Poster
in
Workshop: Machine Learning for Autonomous Driving
Enhancing System-level Safety in Autonomous Driving via Feedback Learning
Sin Yong Tan · Weisi Fan · Qisai Liu · Tichakorn Wongpiromsarn · Soumik Sarkar
The perception component of autonomous driving systems is often designed and tuned in isolation from the control component based on well-known performance measures such as accuracy, precision, and recall. Commonly used loss functions such as cross-entropy loss and negative log-likelihood only focus on minimizing the loss with respect to misclassification without considering the consequences that follow after the misclassifications. In other words, this approach fails to take into account the difference in the severity of system-level failures due to misclassification and other errors in perception components.

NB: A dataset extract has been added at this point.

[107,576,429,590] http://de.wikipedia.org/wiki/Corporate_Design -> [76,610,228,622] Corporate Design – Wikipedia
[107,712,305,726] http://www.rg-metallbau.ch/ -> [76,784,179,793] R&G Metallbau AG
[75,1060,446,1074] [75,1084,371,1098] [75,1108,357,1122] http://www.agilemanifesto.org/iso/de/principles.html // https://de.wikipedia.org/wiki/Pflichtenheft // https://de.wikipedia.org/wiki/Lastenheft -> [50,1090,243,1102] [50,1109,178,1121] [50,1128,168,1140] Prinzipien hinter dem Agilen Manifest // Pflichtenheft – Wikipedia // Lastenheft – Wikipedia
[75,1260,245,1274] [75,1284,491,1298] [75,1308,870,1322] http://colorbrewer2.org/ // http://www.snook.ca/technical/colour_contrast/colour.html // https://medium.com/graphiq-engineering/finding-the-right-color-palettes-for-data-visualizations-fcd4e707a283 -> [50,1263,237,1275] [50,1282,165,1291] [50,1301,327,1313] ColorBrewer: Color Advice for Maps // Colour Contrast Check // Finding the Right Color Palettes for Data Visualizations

Therefore in this work, we proposed a novel feedback learning training framework to build the perception component of an autonomous system that is aware of system-level safety objectives, which in turn, enhances the safety of the vehicle as a whole. The crux of the idea is to utilize the concept of a rulebook to provide feedback on system-level performance as safety scores and leverage them in designing and computing the loss functions for the models in the framework. The experimental results show the perception model gets improved by feedback from the system-level safety rule. The framework was trained and tested on an open-sourced dataset, and the experimental results showed that the resulting model had shown superior system-level safety performance over the baseline perception model.